_BRIEF_. What appears from the first line of the data below through the line containing "[56,481,72,495] # -> (700, 491) none", both included, should be copied exactly, and nothing else.

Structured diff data
* * * * * * * * *

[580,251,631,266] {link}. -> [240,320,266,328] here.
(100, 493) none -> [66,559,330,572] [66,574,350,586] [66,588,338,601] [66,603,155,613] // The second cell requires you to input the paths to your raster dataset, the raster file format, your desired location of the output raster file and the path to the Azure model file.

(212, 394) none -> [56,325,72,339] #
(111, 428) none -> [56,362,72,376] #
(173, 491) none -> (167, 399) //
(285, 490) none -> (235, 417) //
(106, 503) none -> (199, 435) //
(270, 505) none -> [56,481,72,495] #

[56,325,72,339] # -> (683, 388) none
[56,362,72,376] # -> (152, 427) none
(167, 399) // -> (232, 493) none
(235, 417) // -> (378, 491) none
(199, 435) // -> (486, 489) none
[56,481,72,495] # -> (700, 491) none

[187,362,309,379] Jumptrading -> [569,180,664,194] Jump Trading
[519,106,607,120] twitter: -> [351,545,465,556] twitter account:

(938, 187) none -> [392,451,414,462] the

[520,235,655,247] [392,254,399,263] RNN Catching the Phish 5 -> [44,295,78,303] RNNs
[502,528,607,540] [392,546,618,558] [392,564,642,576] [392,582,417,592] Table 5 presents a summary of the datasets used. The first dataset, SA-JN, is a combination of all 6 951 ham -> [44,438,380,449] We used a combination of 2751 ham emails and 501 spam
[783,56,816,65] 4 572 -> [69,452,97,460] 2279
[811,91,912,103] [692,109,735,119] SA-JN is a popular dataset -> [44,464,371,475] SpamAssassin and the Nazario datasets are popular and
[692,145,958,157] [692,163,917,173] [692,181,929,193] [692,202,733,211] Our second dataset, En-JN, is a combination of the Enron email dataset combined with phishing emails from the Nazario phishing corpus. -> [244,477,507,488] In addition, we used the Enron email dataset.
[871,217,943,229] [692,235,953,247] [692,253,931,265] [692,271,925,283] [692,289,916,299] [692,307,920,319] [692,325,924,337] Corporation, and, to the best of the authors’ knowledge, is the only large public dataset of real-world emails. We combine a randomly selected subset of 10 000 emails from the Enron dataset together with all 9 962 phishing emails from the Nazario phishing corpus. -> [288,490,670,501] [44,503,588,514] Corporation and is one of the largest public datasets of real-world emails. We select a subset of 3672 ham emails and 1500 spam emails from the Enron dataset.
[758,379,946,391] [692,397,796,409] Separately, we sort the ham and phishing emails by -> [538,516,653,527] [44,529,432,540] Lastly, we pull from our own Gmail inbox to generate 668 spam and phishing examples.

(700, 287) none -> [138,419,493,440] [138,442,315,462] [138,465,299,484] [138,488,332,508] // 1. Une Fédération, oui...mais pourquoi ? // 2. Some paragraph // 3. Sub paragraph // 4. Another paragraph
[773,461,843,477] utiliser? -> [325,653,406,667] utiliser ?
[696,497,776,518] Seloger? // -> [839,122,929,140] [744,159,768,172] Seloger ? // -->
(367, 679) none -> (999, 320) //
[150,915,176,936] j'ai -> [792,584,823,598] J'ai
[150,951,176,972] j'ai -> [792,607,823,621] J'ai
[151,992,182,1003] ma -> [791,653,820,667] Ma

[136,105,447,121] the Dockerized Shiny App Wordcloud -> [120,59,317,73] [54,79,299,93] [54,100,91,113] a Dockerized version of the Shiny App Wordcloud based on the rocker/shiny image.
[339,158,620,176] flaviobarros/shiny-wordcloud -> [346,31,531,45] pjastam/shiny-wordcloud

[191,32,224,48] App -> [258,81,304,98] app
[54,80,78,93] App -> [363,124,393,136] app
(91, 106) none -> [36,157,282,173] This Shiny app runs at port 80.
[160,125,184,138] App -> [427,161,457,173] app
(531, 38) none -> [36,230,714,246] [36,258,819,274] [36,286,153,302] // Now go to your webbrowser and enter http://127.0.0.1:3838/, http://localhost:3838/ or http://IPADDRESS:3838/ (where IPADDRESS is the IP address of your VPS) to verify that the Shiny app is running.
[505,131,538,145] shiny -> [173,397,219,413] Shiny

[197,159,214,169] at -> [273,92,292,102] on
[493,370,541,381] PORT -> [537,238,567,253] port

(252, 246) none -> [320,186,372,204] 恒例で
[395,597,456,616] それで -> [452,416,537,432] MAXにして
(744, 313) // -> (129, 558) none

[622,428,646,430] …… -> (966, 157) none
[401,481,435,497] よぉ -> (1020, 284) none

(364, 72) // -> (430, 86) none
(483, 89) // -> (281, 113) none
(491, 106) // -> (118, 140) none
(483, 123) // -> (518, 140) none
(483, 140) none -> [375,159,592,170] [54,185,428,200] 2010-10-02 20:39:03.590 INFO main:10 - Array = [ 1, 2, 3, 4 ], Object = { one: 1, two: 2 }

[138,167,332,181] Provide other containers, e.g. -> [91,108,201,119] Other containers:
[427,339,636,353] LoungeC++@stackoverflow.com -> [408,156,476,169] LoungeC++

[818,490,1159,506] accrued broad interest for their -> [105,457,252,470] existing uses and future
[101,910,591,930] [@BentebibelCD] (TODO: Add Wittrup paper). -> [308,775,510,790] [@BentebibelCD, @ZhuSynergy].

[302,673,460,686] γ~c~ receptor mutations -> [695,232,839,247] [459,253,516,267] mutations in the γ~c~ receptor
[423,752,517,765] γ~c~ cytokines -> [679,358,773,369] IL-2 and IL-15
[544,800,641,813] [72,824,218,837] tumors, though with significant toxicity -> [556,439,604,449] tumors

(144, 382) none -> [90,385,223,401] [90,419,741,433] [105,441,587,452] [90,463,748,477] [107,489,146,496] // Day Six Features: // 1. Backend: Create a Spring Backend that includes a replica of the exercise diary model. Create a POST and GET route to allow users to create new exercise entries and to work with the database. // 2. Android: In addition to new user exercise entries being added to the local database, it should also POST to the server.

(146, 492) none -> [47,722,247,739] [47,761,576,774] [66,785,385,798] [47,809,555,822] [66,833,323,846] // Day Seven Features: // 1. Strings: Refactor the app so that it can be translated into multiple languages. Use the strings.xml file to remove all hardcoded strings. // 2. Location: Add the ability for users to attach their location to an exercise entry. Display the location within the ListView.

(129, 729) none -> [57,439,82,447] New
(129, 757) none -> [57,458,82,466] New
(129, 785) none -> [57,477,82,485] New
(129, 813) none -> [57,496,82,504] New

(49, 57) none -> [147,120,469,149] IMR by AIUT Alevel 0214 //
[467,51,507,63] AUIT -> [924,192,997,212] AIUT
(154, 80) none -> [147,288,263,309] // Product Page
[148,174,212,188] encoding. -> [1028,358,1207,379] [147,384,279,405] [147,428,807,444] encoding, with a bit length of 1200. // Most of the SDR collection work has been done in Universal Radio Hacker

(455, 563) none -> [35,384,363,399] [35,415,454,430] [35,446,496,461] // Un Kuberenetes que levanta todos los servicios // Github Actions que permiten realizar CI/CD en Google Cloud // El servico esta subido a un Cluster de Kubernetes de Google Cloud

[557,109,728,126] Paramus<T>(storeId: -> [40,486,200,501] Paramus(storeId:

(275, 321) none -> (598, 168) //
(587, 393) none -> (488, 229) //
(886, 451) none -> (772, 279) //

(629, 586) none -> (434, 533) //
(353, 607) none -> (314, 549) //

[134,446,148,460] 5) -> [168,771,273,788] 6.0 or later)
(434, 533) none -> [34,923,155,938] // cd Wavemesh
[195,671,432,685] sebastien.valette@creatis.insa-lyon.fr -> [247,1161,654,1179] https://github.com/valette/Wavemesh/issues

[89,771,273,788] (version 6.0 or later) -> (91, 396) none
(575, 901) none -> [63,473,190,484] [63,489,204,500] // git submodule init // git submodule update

* * * * * * * * *

_YOUR SOLUTION_.
[580,251,631,266] {link}. -> [240,320,266,328] here.
(100, 493) none -> [66,559,330,572] [66,574,350,586] [66,588,338,601] [66,603,155,613] // The second cell requires you to input the paths to your raster dataset, the raster file format, your desired location of the output raster file and the path to the Azure model file.

(212, 394) none -> [56,325,72,339] #
(111, 428) none -> [56,362,72,376] #
(173, 491) none -> (167, 399) //
(285, 490) none -> (235, 417) //
(106, 503) none -> (199, 435) //
(270, 505) none -> [56,481,72,495] #

[56,325,72,339] # -> (683, 388) none
[56,362,72,376] # -> (152, 427) none
(167, 399) // -> (232, 493) none
(235, 417) // -> (378, 491) none
(199, 435) // -> (486, 489) none
[56,481,72,495] # -> (700, 491) none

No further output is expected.